神々しさと欲望と

文字数 1,234文字

 さっそくビーズを編みはじめた。小さいビーズはテグスにはじかれて飛んで行ったりもするが、編み方の規則性が分かればさくさく編んでいける。いつのまにかこのちまちました作業に没頭していった。
「先生できた!」
と穂波ちゃんを呼ぶ。
「あ、わかった、ちょっと待ってて~」
「はい!」
と言って待っていると、目の前に座る麗香がめちゃくちゃ悪戦苦闘している。

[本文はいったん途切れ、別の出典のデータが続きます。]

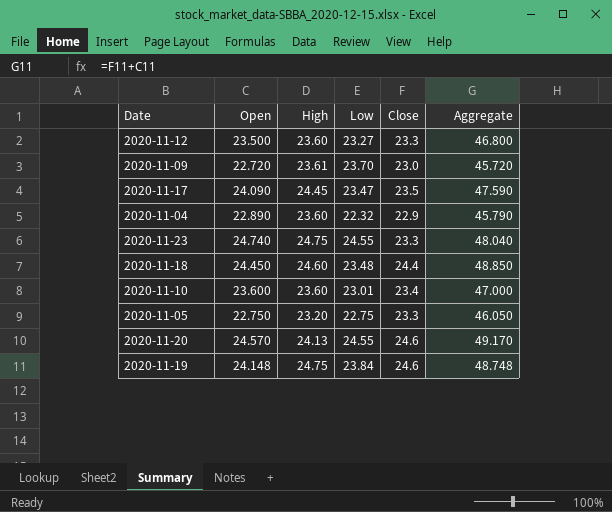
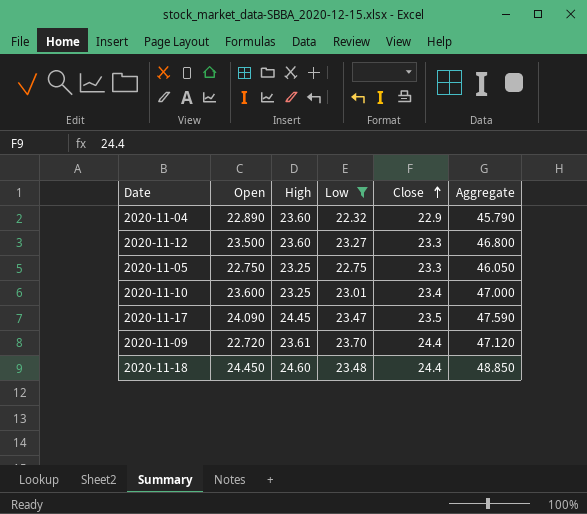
filter: none -> Low <= 23.70
row order: none -> Close ascending
2020-11-05 | High: 23.20 -> 23.25
2020-11-10 | High: 23.60 -> 23.25
2020-11-09 | Close: 23.0 -> 24.4
2020-11-09 | Aggregate: 45.720 -> 47.120

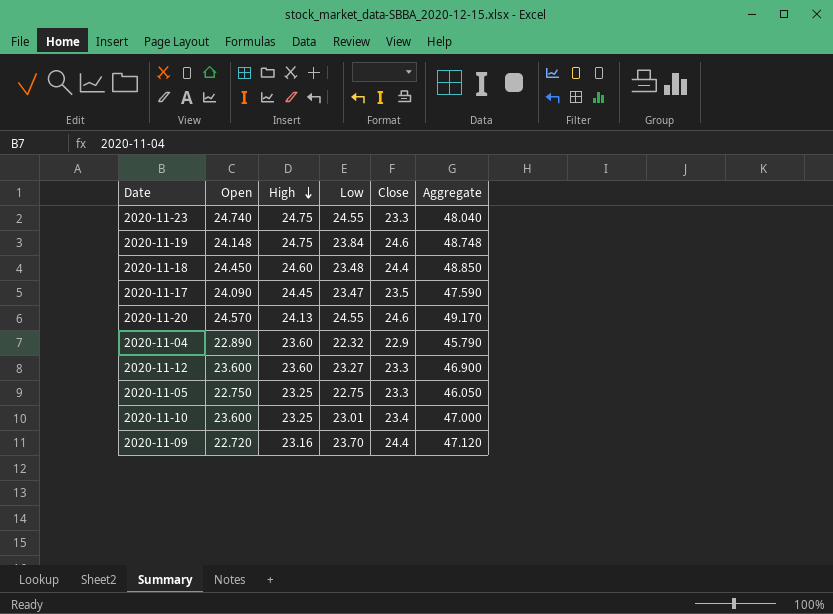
filter: Low <= 23.70 -> none
row order: Close ascending -> High descending
2020-11-12 | Open: 23.500 -> 23.600
2020-11-12 | Aggregate: 46.800 -> 46.900
2020-11-09 | High: 23.61 -> 23.16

その指のせいだ。麗香の爪はネイルでかなり長い。清の後宮の(きさき)がしている付け爪のように見える。
 前にどうしてそこまで長い爪にしているのか、という下世話なことを聞いてみたら、
「だって爪の先までわたしは自信がないの。こういう爪していると自信がありそうに見えるかもしれないけど、本当は逆なんだ。よく透明なうすいピンクのネイルしている女の子がいて、控えめに見えるかもしれないけど、地爪(じづめ)を見せても平気なんだよ、その子は。強いよね」
と言った。爪の哲学とは奥が深い。

「その爪じゃつまめないよね?」
「もうこの爪をスコップみたいにしてビーズをすくって、並べてから糸に通してる」
 スゴ技を繰り出してビーズに糸を通しているが、ビーズは無情にもノミのようにぴょこぴょこと飛んでどこかへ行ってしまう。
「ああいいよ、明日掃除機で吸っとくから。それよりちょっと休憩しない? これ栗のデニッシュ。休憩の時に食べようと思って買ってきといたんだ」
「え! まじで気が利く!」
「食べたーい」
 甘いデニッシュに栗をこしたあんが乗っており、ねっとりとした栗の甘さが作業で疲れた脳を溶かす。
「おいしーい!」
 それにしても大学の母もこのデニッシュぐらい、とことん甘い。
「ねえ、Kpop見ようよ」
と麗香が穂波ちゃんに提案した。
「いーよ」
と言って、穂波ちゃんがYouTubeを再生させる。
「なつかしいアイドルだね」
 わたしが大学生頃に見ていた男性アイドルグループだった。
「今は若すぎるからね~」
 確かに最近は十代や二十代前半のアイドルを見ると、弟のように思えてくる。年取ったなあ。
 麗香はノリノリでそのアイドルを見ている。なんでも麗香の好きな漫画『HUNTER×HUNTER』のヒソカに似ているアイドルがこの中にいるとのことで、そこからハマっていったらしい。
「なんかアイドルって見てると神々しさを感じるんだよね。まさに尊いって感じで。もう毎日健やかにおいしいごはんを食べていてさえくれればそれでいい」
と穂波ちゃんが言う。まだその境地は想像するのが難しい。わたしはアイドルとは限らないけど、才能ある人を見ると猛烈に「ずるい…!」と思って、頭がぼーっとしてしまう。嫉妬と愛情が生まれるのだ。
「ねえ、麗香もそう思わない?」
 穂波ちゃんが麗香に聞く。すると麗香はまっすぐな眼をこちらへ向けながら、
「ヤリたい」
「は?」
「一回でいい」
 あまりにもゲスな思いを澄んだ目で答えやがる。
「なんでそんなにまっすぐなのよ」
「欲望にね」
 神々しさと欲望と。そんなことを考えながら私たちはビーズを編み進めていった。